We report the case of a 24-year-old female Belgian patient with no significant history who was admitted to the emergency department (ED) following the onset of acute confusion and fear of imminent death.
Few days before her admission, she had rhinitis with sore throat. In the emergency department, she presented agitation, hallucinations, echolalia with ideas of death and aggression. Laboratory testing demonstrated no abnormalities, with a normal white blood cell count and normal C-reactive protein. Toxicology screening, electroencephalogram (EEG) and brain scan were also normal. The patient was hospitalized for an additional assessment.
At first, there was a spontaneous resolution of her psychiatric symptoms. Two days later, the reappearance of agitation, impulsive aggression, and visual hallucinations led to psychiatric hospitalization. After four days, her clinical condition worsened, including impaired consciousness, pyrexia, tachycardia, swallowing disorders and food refusal.
The patient was transferred from the psychiatric department to the ED for suspected neuroleptic malignant syndrome. In the ED, she presented a state of mutism and stupor with fever, tachycardia, tachypnea, muscle rigidity and swallowing disorders.

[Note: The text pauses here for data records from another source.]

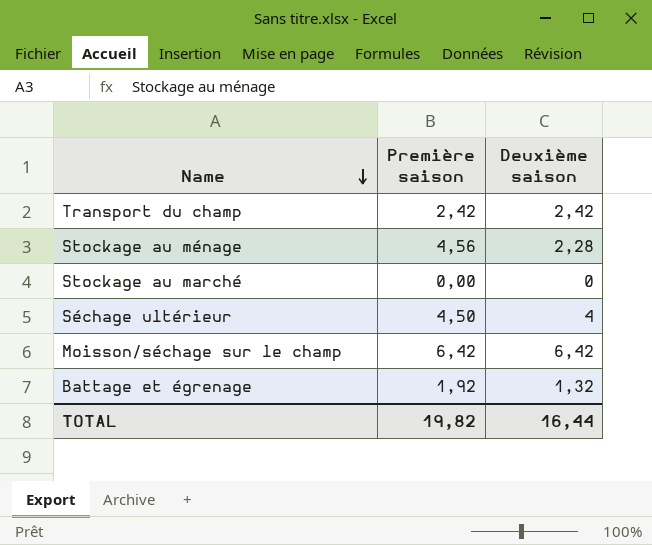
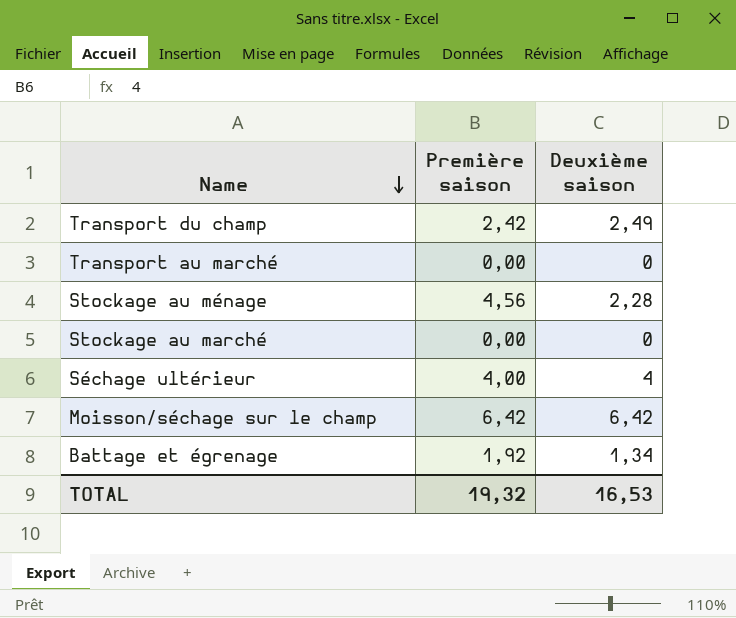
Transport du champ | Deuxième saison: 2,42 -> 2,49
row Transport au marché: none -> 0,00 | 0
Séchage ultérieur | Première saison: 4,50 -> 4,00
Battage et égrenage | Deuxième saison: 1,32 -> 1,34
TOTAL | Première saison: 19,82 -> 19,32
TOTAL | Deuxième saison: 16,44 -> 16,53

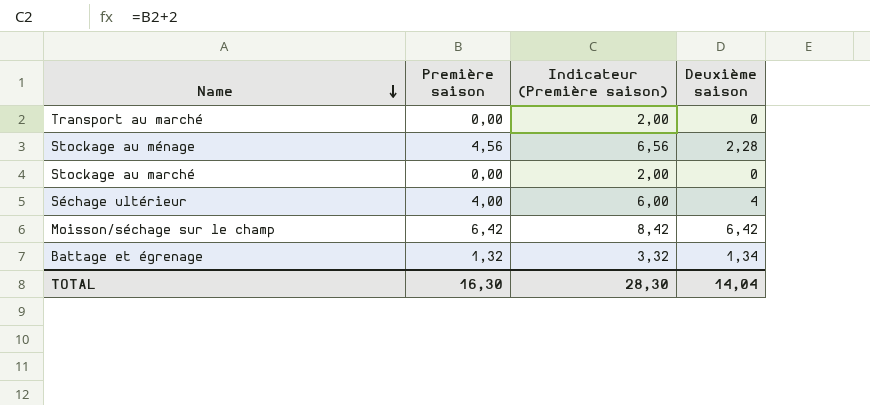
column Indicateur (Première saison) | formula: none -> [Première saison] + 2
row Transport du champ: 2,42 | 2,49 -> none
Battage et égrenage | Première saison: 1,92 -> 1,32
TOTAL | Première saison: 19,32 -> 16,30
TOTAL | Deuxième saison: 16,53 -> 14,04

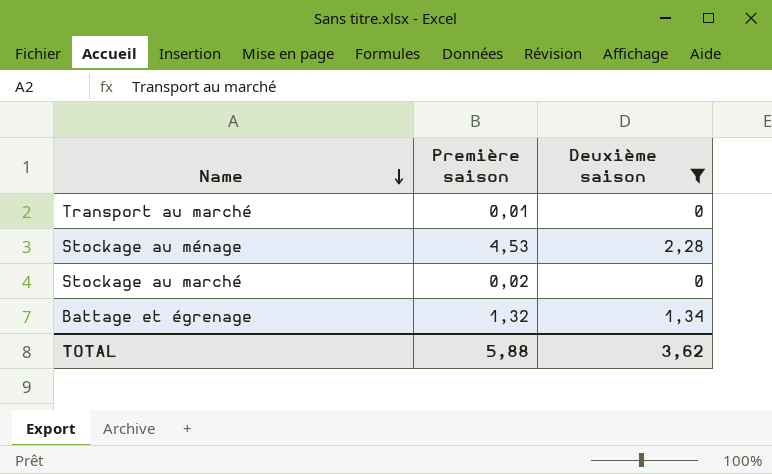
filter: none -> Deuxième saison <= 2,28
column Indicateur (Première saison) | formula: [Première saison] + 2 -> none
Transport au marché | Première saison: 0,00 -> 0,01
Stockage au ménage | Première saison: 4,56 -> 4,53
Stockage au marché | Première saison: 0,00 -> 0,02
TOTAL | Première saison: 16,30 -> 5,88
TOTAL | Deuxième saison: 14,04 -> 3,62

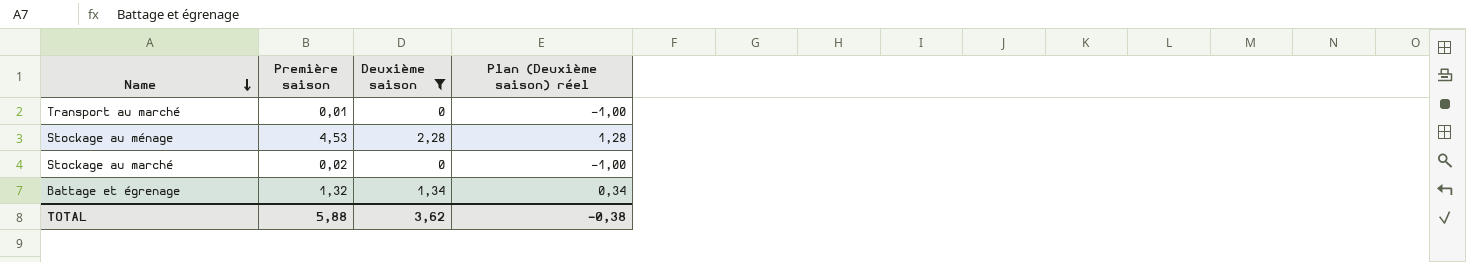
column Plan (Deuxième saison) réel | formula: none -> [Deuxième saison] - 1

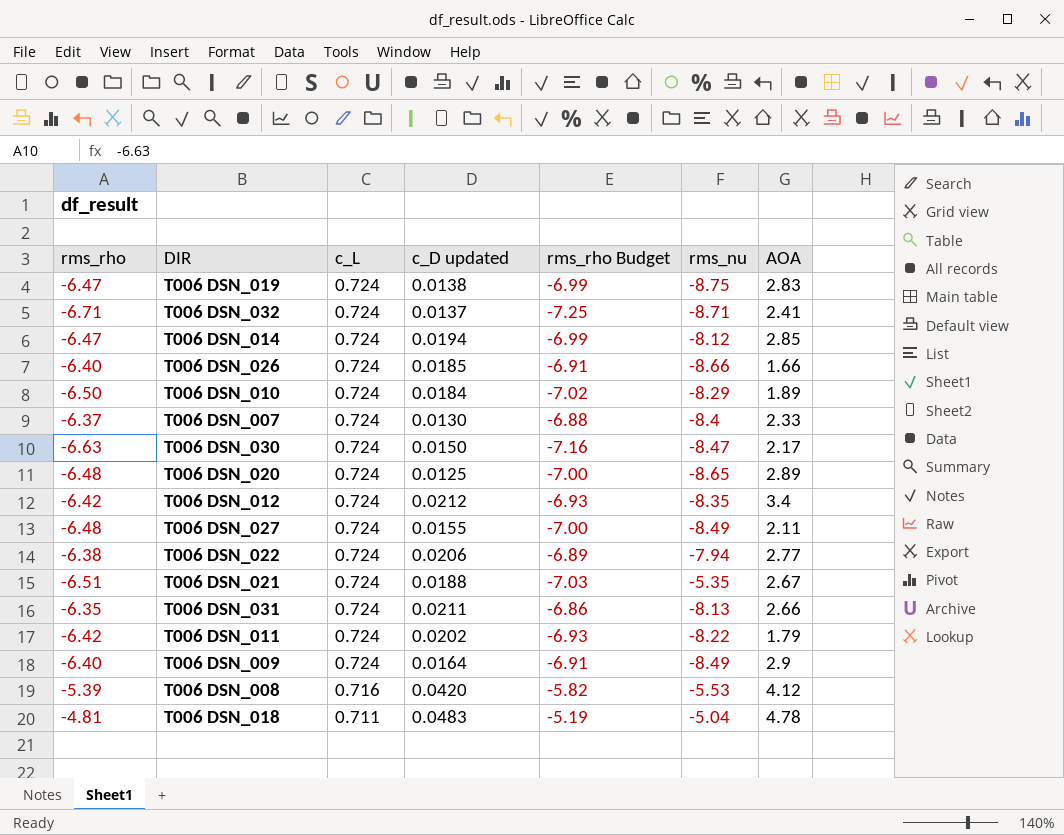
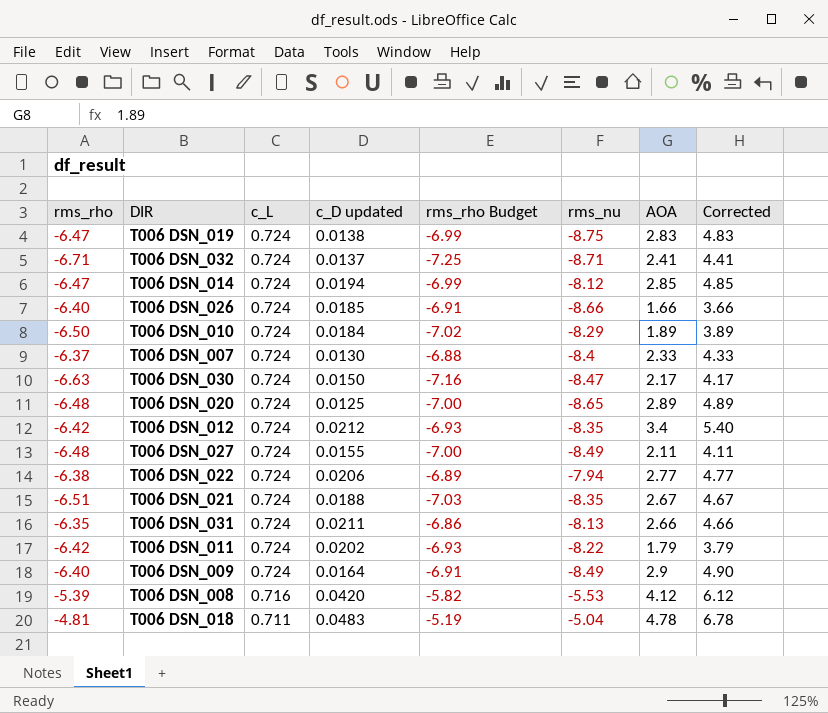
column Corrected | formula: none -> [AOA] + 2
T006 DSN_021 | rms_nu: -5.35 -> -8.35

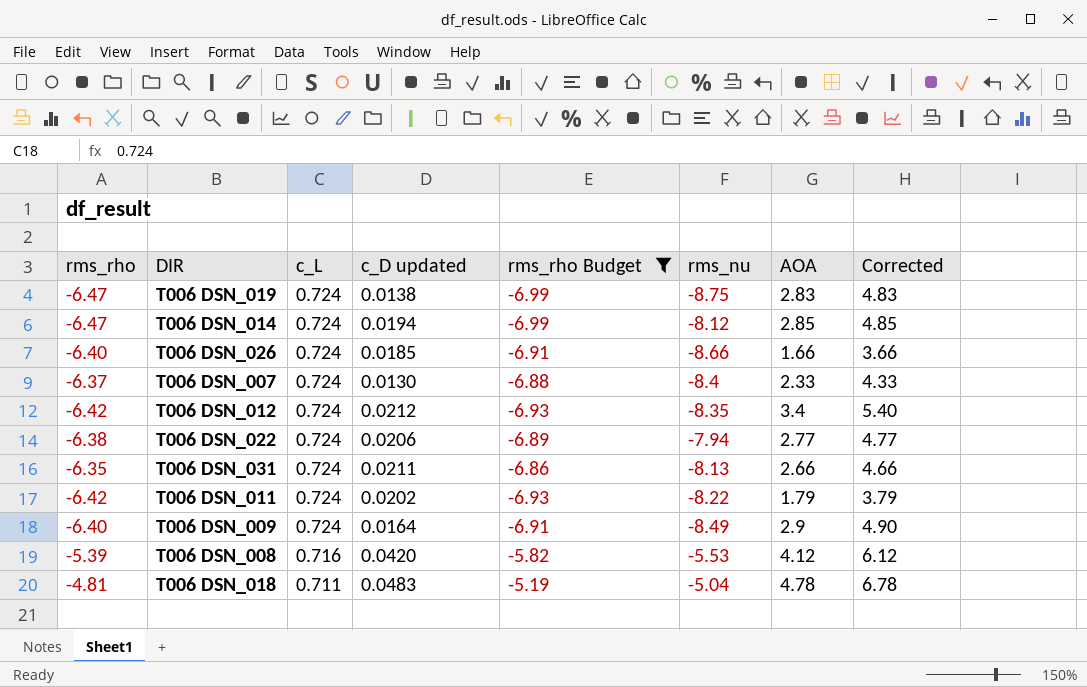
filter: none -> rms_rho Budget >= -6.99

Laboratory testing revealed inflammatory syndrome (C-reactive protein: 44 mg/l) but infectious serology (borrelia, cytomegalovirus, Epstein-Barr virus) and serologic screening for autoimmune diseases (anti-neutrophil cytoplasmic antibodies, anti-nuclear antibodies) were normal. Toxicologic screening, EEG and brain magnetic resonance imaging (MRI) findings were also normal. Lumbar puncture revealed transparent cerebrospinal fluid (CSF) and polymerase chain reactions for herpes zoster, enterovirus and herpes simplex on CSF were normal. Blood and CSF cultures were negative. Futher immunologic blood tests and CSF were sent to a university laboratory.
Due to the deterioration of consciousness, swallowing disorders, respiratory distress syndrome and severe bradycardia, the patient was intubated and transferred to the intensive care unit (ICU).
On day 23, a new Brain MRI fluid-attenuated inversion recovery (FLAIR) was performed and showed the presence of a hyperintense signal on involving temporal and limbic lobes (see figure 1), suggesting autoimmune limbic encephalitis. Pulsed therapy with 1 g/d methylprednisolone was initiated, and neuroleptics were stopped.
The patient continued to develop dysautonomia disorders (low blood pressure, tachycardia, apnoea and Cheyne-Stokes respiration) as well as episodes of acute agitation.
A serologic test and CSF results showed the presence of specific IgG oligoclonal bands and were positive for anti-NMDA antibodies. The 48-hour EEG did not demonstrate any epileptogenic activity. The PET scanner for oncology check-up was negative.
Finally, the patient benefited from intravenous methylprednisolone therapy as well as 10 plasmapheresis sessions, followed by oral corticosteroid therapy. The patient’s clinical condition gradually improved, and she was transferred to the neurology department.
A neuropsychological and neurological assessment showed a pyramidal syndrome with proximal predominant left hemiparesis, a deficit in verbal fluency and pathological denomination.
Clinical progress was slow but favourable with corticosteroid therapy and mycophenolic acid treatment. The patient returned home after 56 days of hospitalization. At an 18-month follow-up, there was no recurrence, and the PET scanner remained negative.